Moss herself was keeping an uncharacteristically low profile. This meant the evening was about the music. Alas, rather like Moss on more than one modelling assignment, this particular emperor had few clothes.
More student performance art than pop, The Kills are a vaguely sleazy garage-punk duo aided by a smorgasbord of taped beats. Hince, all mannered, jerky pose and studied cool, played fuzzy guitar and occasionally sang, while his Florida foil, Alison Mosshart, sang and played occasional guitar.
Whereas The White Stripes have re-defined two-person rock 'n' roll, The Kills were simply murder to listen to, recalling the long-lost meandering of another momentarily fashionable but rarely listenable duo, Royal Trux. To the confusion of a crowd searching in vain for a glimpse of Moss, the bulk of The Kills' set was from their third album, Midnight Boom, which is not released until March.
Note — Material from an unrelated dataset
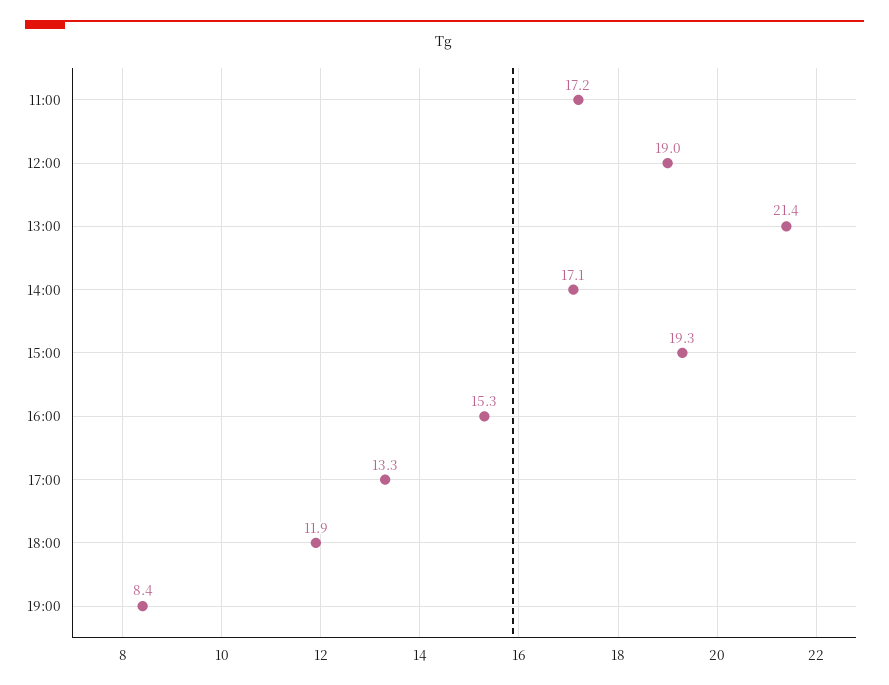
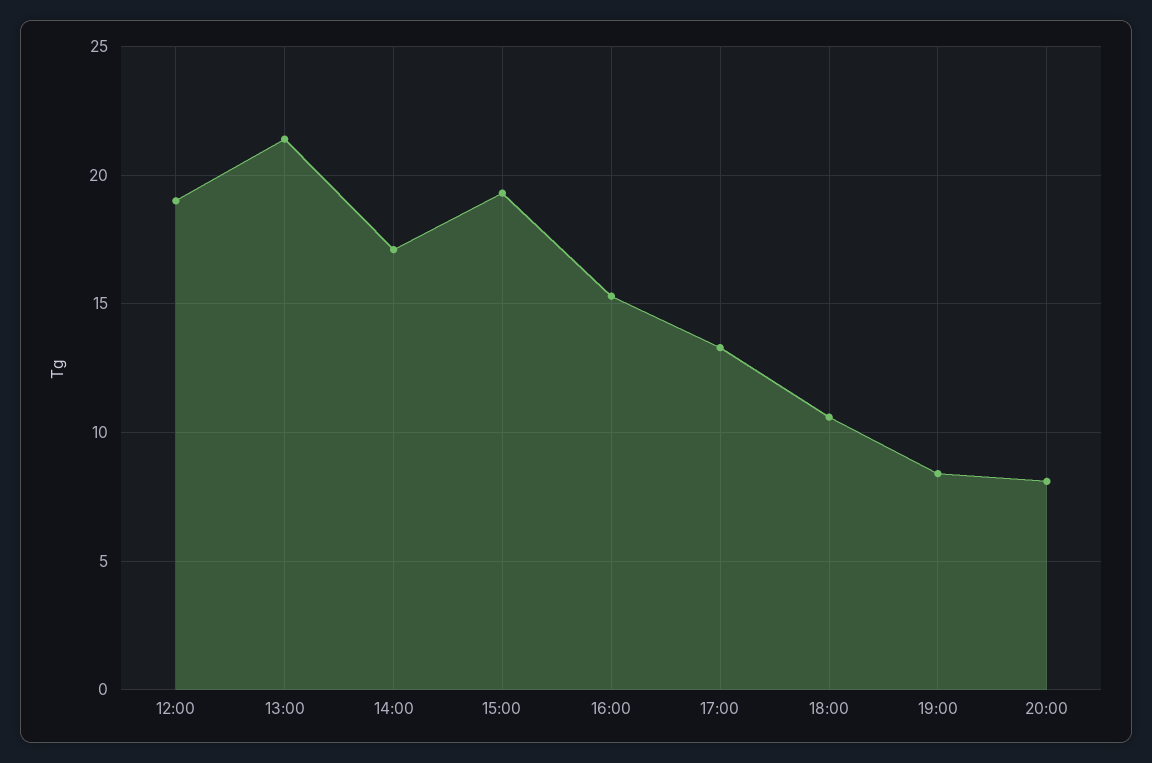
11:00: 17.2 -> none
18:00: 11.9 -> 10.5
20:00: none -> 8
Even the better moments, URA, Fever and Cheap and Cheerful (during which Hince was so bored that he had to have a sit-down), were left unintroduced and neither Hince nor Mosshart acknowledged the crowd until mumbling brief thanks at the end. And the songs were too weak to stand alone.
By the end, the photographers had drifted away, the audience were as disenchanted as the act and there was no encore asked for or offered. Sometimes being supercool just means being cold.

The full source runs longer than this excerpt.